[Version comparison data]
___

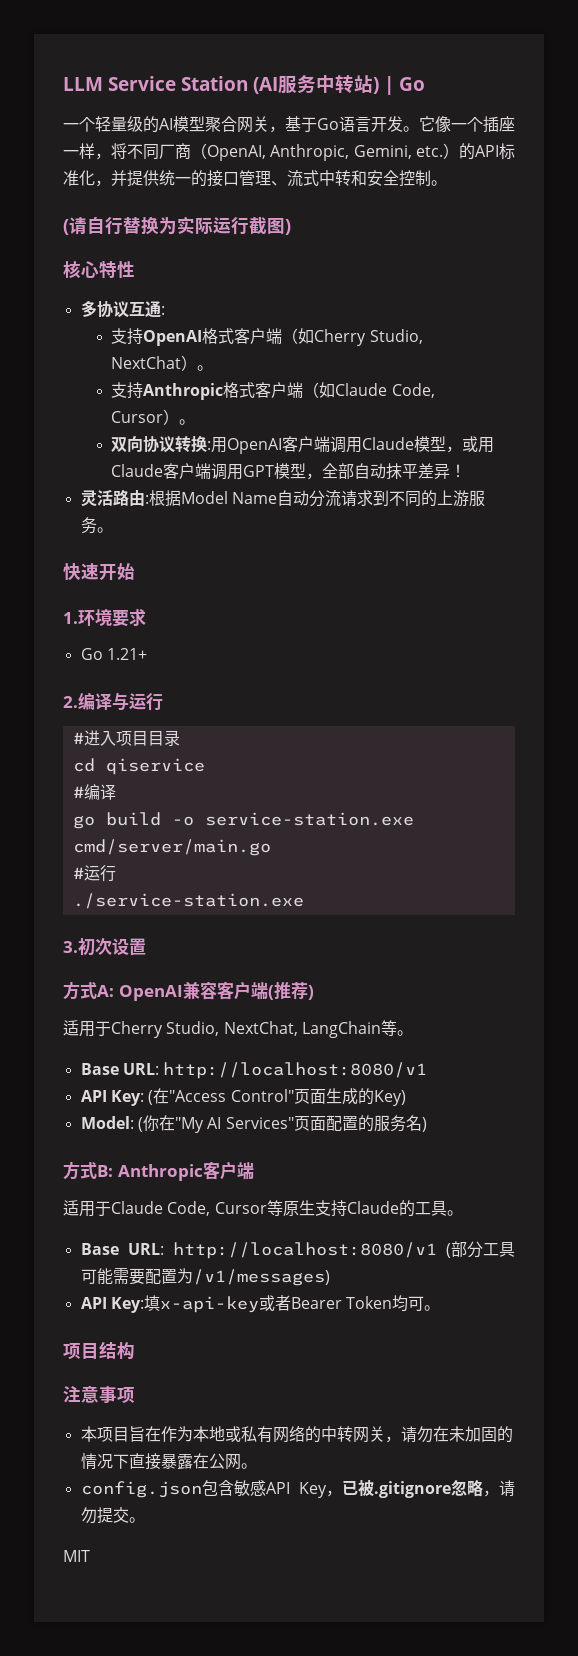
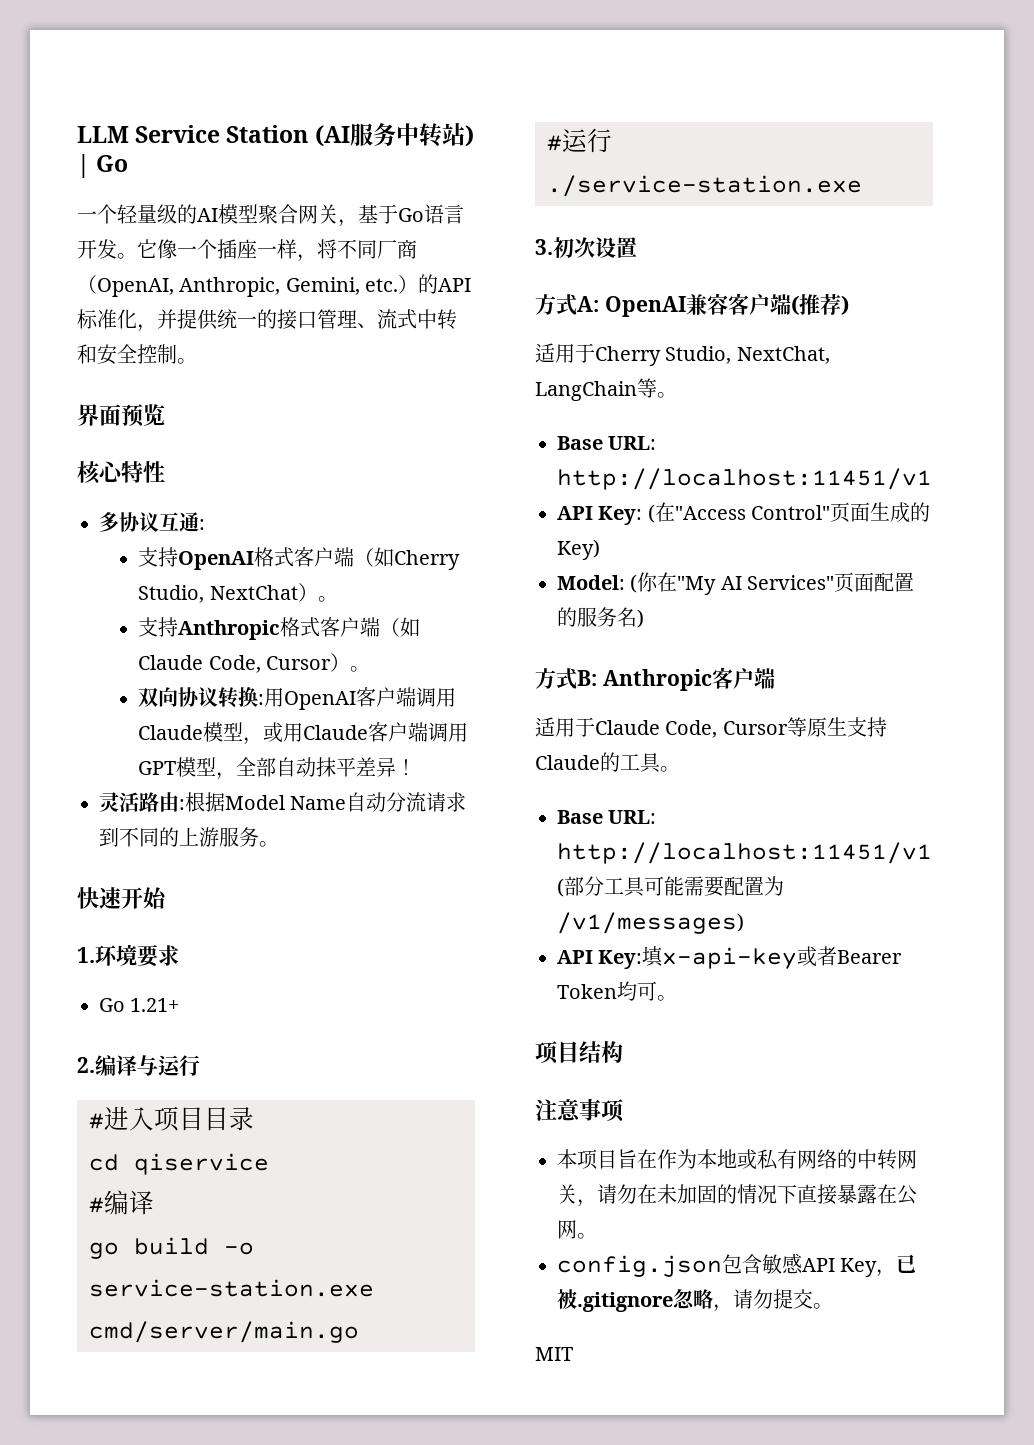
- (请自行替换为实际运行截图)
+ 界面预览
  适用于Cherry Studio, NextChat, LangChain等。
- Base URL: http://localhost:8080/v1
+ Base URL: http://localhost:11451/v1
- Base URL: http://localhost:8080/v1 (部分工具可能需要配置为/v1/messages)
+ Base URL: http://localhost:11451/v1 (部分工具可能需要配置为/v1/messages)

___

#### INSTRUCTIONS FOR THE TASK:
Lines above that have "Base": copy each of them.

#### SOLUTION FOR THIS PROBLEM:
- Base URL: http://localhost:8080/v1
+ Base URL: http://localhost:11451/v1
- Base URL: http://localhost:8080/v1 (部分工具可能需要配置为/v1/messages)
+ Base URL: http://localhost:11451/v1 (部分工具可能需要配置为/v1/messages)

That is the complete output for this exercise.